Ora o mérito do primeiro filme não consiste no acerto da perspectiva de seu protagonista, como lamentou o pensamento conservador mais eriçado (“E o Capitão Nascimento, hein? Coitado! Foi cursar Ciências Sociais na USP ou na UnB, virou um crítico do “sistema”, já pode ser militante do PSOL e se transformar num burocrata da sociologia esquerdopata brasileira” – Reinaldo Azevedo), mas passa necessariamente por ela. Ou seja, o filme formalizou – brilhantemente – o novo modelo de organização simbólica da sociedade brasileira, dando a ver uma estrutura que não havia encontrado ainda sua representação cinematográfica, embora já houvesse se estruturado em outras gêneros artísticos, como a literatura periférica e o rap (em certo sentido, podemos dizer que Tropa de Elite I formaliza a mesma conjuntura expressa em Diário de um detento, dos Racionais, a partir da perspectiva do Robocop do sistema, que se tornou moralmente aceitável). Diante desse achado, desse confronto assustador, Padilha recua, e ao invés de mergulhar mais fundo na barbárie do primeiro filme, encarando o Leviatã de frente, o diretor volta-se para a legitimação do modelo explicativo do Fraga, chapado e esquemático, um modelo que pretende “educar” o expectador não conscientemente previsto do primeiro filme, encaminhando-o para o lado certo da força. Desse modo Tropa de Elite II faz um recuo didático para explicar porque o capitão Nascimento não é um herói (desde a primeira cena, que mostra um Bope ineficiente de uma forma que não apareceu em nenhuma cena do primeiro filme, até a divisão estrutural da voz narrativa entre Nascimento e Fraga – o grande dado estrutural do filme – e a gradual conversão daquele aos princípios democráticos-humanistas-ongueiros), passando de um modelo discursivo ultraconservador protofascista para um conservadorismo de contorno liberal. A mudança de ponto de vista é tão radical que altera inclusive o gênero do filme: se Tropa de Elite I é um filme de guerra que explora as várias dimensões do sadismo do Bope, sua continuação é nada menos que um filme de investigação policial, no estilo daqueles do Harrison Ford dos anos 80, em que as intrigas vão sendo descobertas enquanto o sujeito vai sendo enredado cada vez mais profundamente numa trama política complexa, até ser resgatado pela prática democrática. Em outras palavras, diante do confronto obsceno com o Real brasileiro, Tropa de Elite II esconde a sujeira debaixo do tapete. Mas continua fedendo.

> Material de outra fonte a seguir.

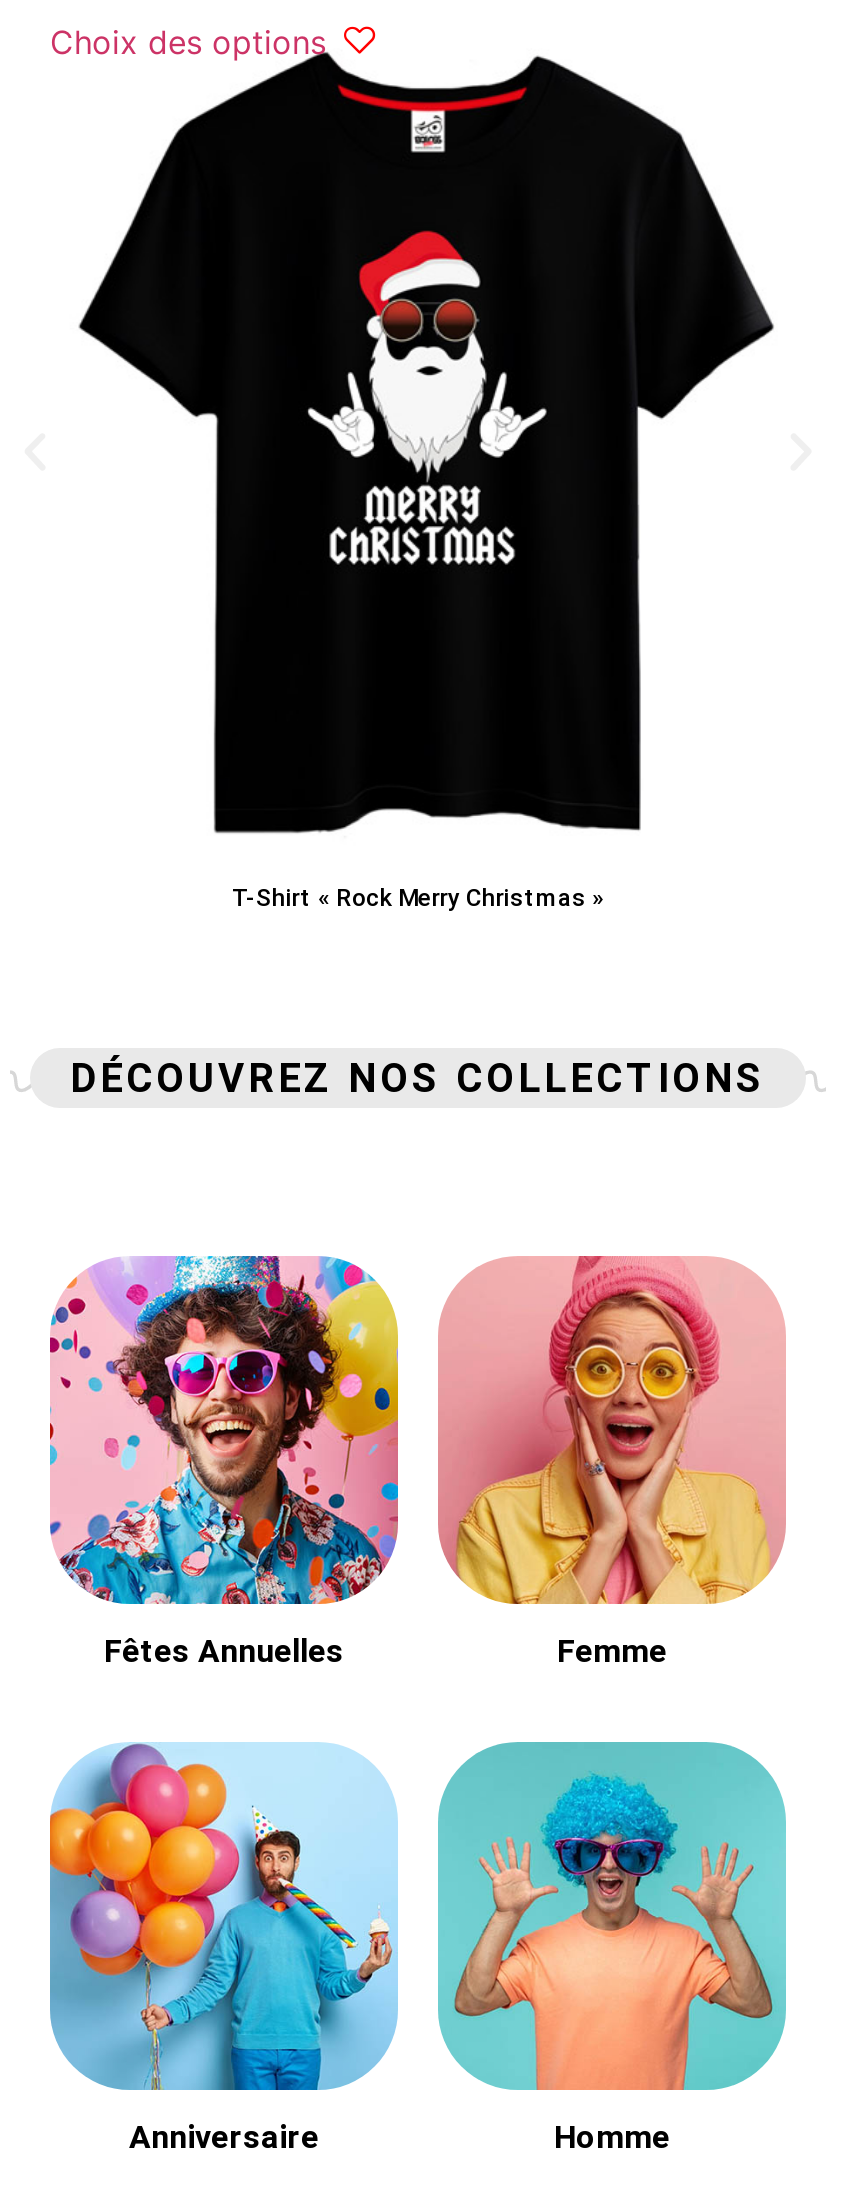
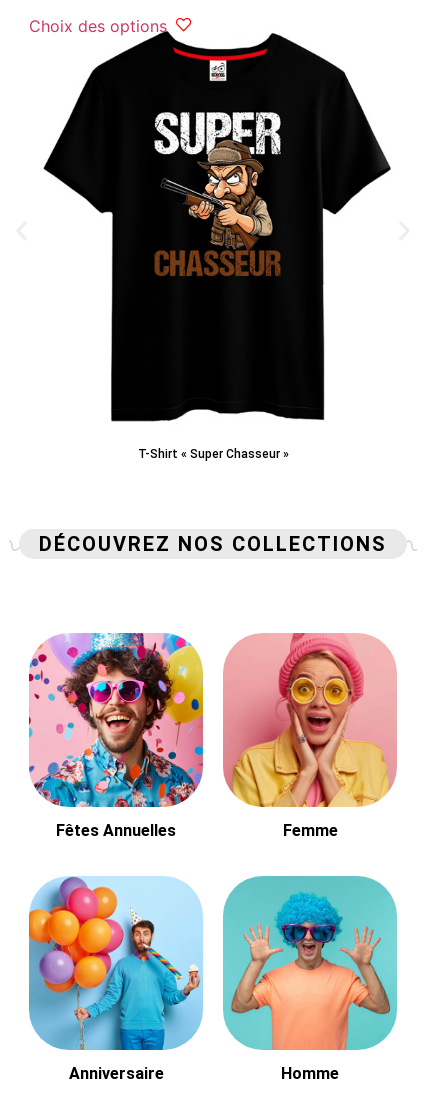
- [image]
+ [image]

- T-Shirt « Rock Merry Christmas »
+ T-Shirt « Super Chasseur »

Não seria muito mais radical e revelador se José Padilha (e Antonio Prata) tivesse tido a coragem de levar seu projeto até as últimas consequências, fazendo, por exemplo, com que a utopia reacionário de Nascimento não apenas se realizasse, mas tornasse de fato o Brasil um país “melhor” em seus termos (sem corrupção, sem violência não estatal, sem promiscuidade entre classes, sem devaneios esquerdistas, etc)? É claro que essa se revelaria por fim como a mais terrível das distopias que poderia nos ocorrer, por ser nosso presente sem possibilidade de redenção. Algo como O homem do Castelo Alto, de Phillip K. Dick, em que os nazistas vencem a Segunda Guerra em um universo alternativo, e o resultado é uma imagem precisa do mundo contemporâneo, sob domínio liberal. O recuo à esquerda dos autores preserva sua integridade moral frente os holofotes, por assim dizer, mas fracassa diante da necessidade de se confrontar com o demoníaco, como condição para libertarmo-nos de seu domínio.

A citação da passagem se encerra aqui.